Credential Pool Pattern
A pattern for managing multiple API credentials for the same provider with automatic failover, enabling higher throughput and resilience for AI agent infrastructure.
Structure
A pool holds N credentials for a given provider. Each credential has a status (OK, exhausted) and usage metadata. When a credential hits a rate limit (429) or quota (402), it is marked exhausted with a cooldown timer (e.g. 1 hour for rate limits, 24 hours for quota).
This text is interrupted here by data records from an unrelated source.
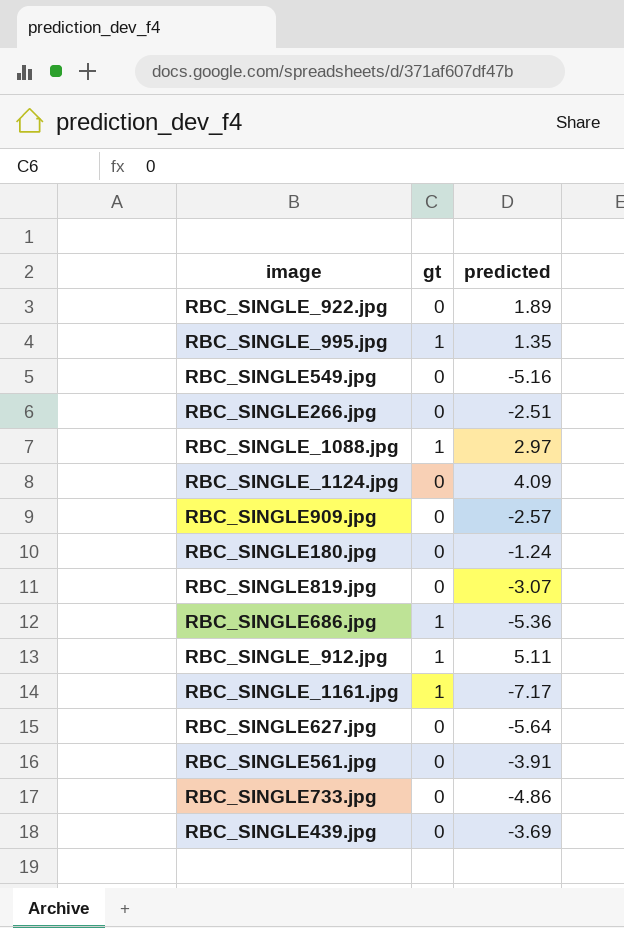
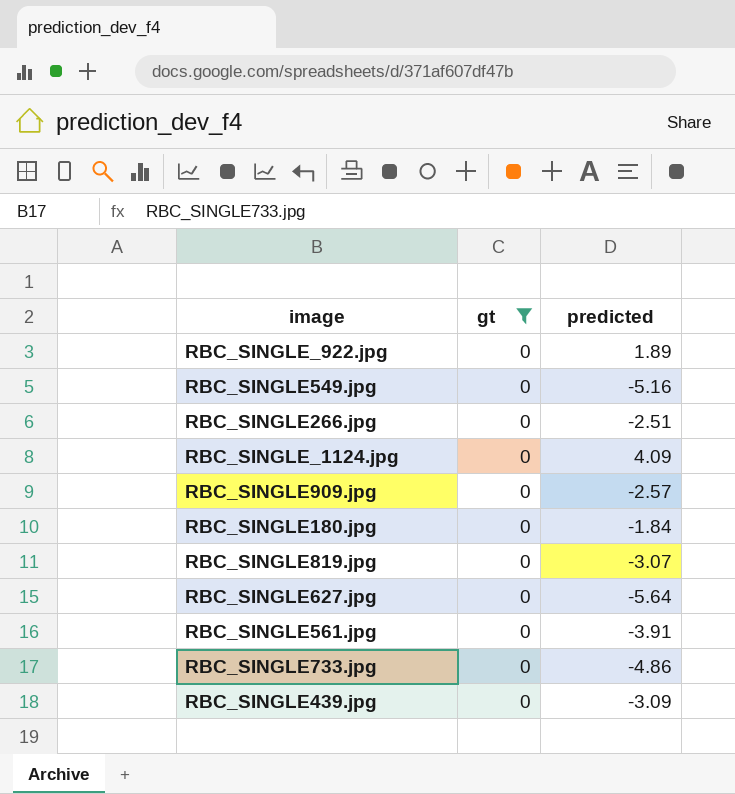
filter: none -> gt = 0
RBC_SINGLE180.jpg | predicted: -1.24 -> -1.84
RBC_SINGLE439.jpg | predicted: -3.69 -> -3.09

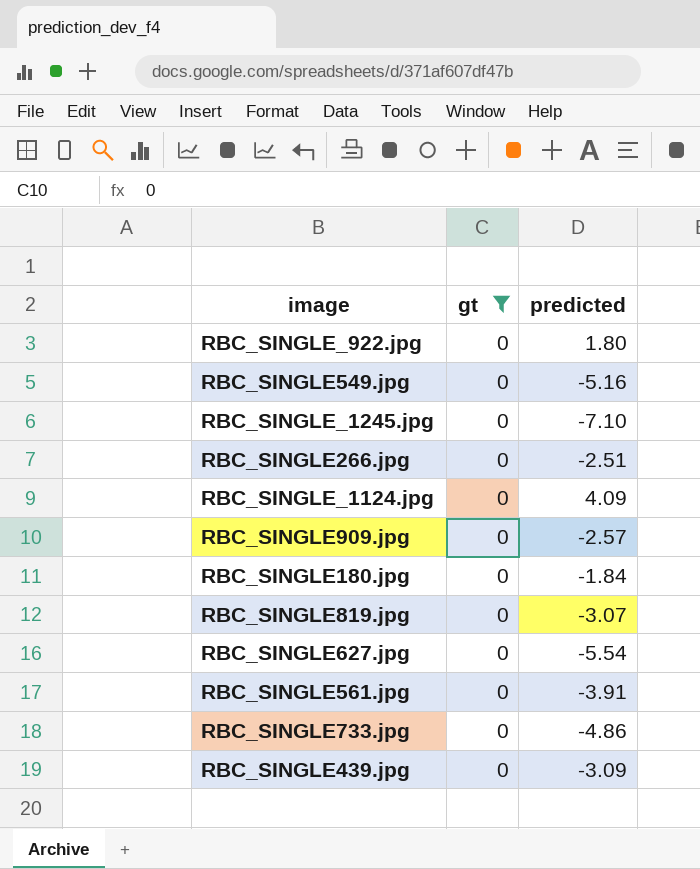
RBC_SINGLE_922.jpg | predicted: 1.89 -> 1.80
row RBC_SINGLE_1245.jpg: none -> 0 | -7.10
RBC_SINGLE627.jpg | predicted: -5.64 -> -5.54

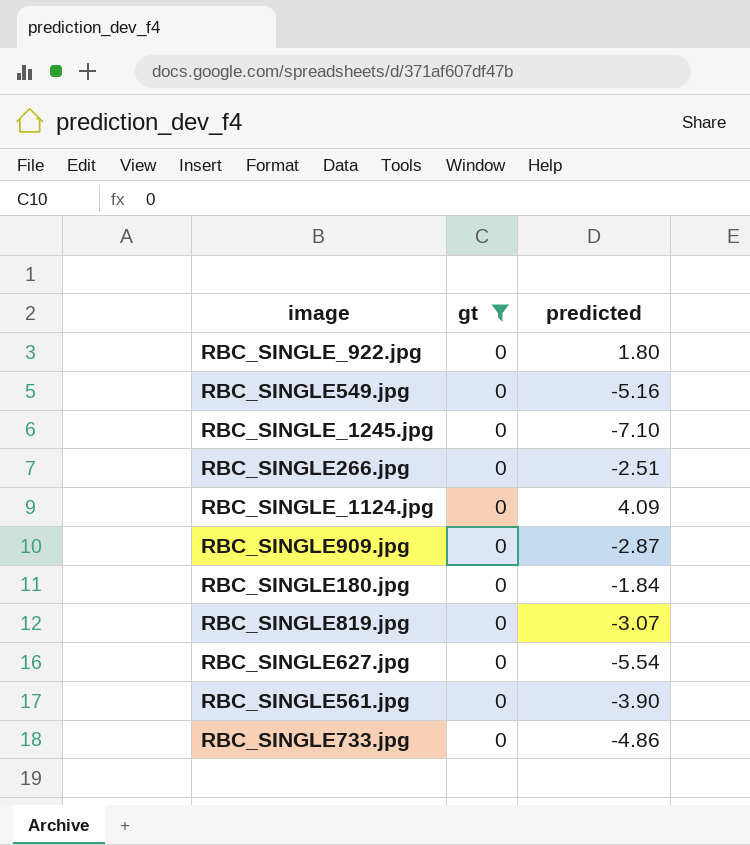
row RBC_SINGLE439.jpg: 0 | -3.09 -> none
RBC_SINGLE909.jpg | predicted: -2.57 -> -2.87
RBC_SINGLE561.jpg | predicted: -3.91 -> -3.90

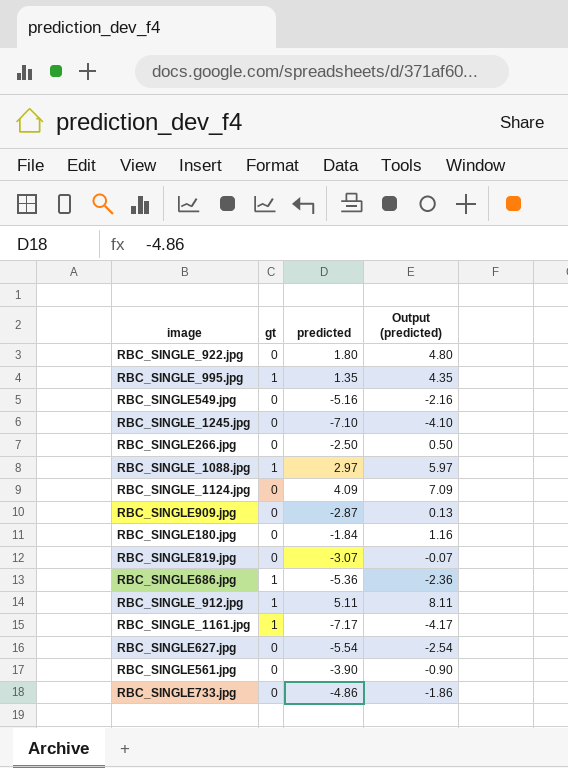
filter: gt = 0 -> none
column Output (predicted) | formula: none -> [predicted] + 3
RBC_SINGLE266.jpg | predicted: -2.51 -> -2.50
The pool selects the next available credential according to a configurable strategy.
Selection strategies
| Strategy | Behavior | Use case |
|---|---|---|
| Fill-first | Use first credential until exhausted, then next | Minimize active credentials, simplify billing |
| Round-robin | Rotate through all credentials | Distribute load evenly across quota buckets |
| Random | Random selection | Spread load without coordination state |
| Least-used | Pick credential with lowest usage count | Maximize aggregate throughput |
Implementation in Hermes Agent
Hermes Agent implements this in agent/credential_pool.py (47KB). CredentialPool manages PooledCredential objects with status tracking, cooldown timers, and strategy selection. Supports both OAuth tokens (with refresh) and static API keys. Persistence via JSON serialization. Agent key auto-refresh with clock skew tolerance.
When to use
Any agent system that:
- Uses multiple API keys for the same provider (personal + team + org)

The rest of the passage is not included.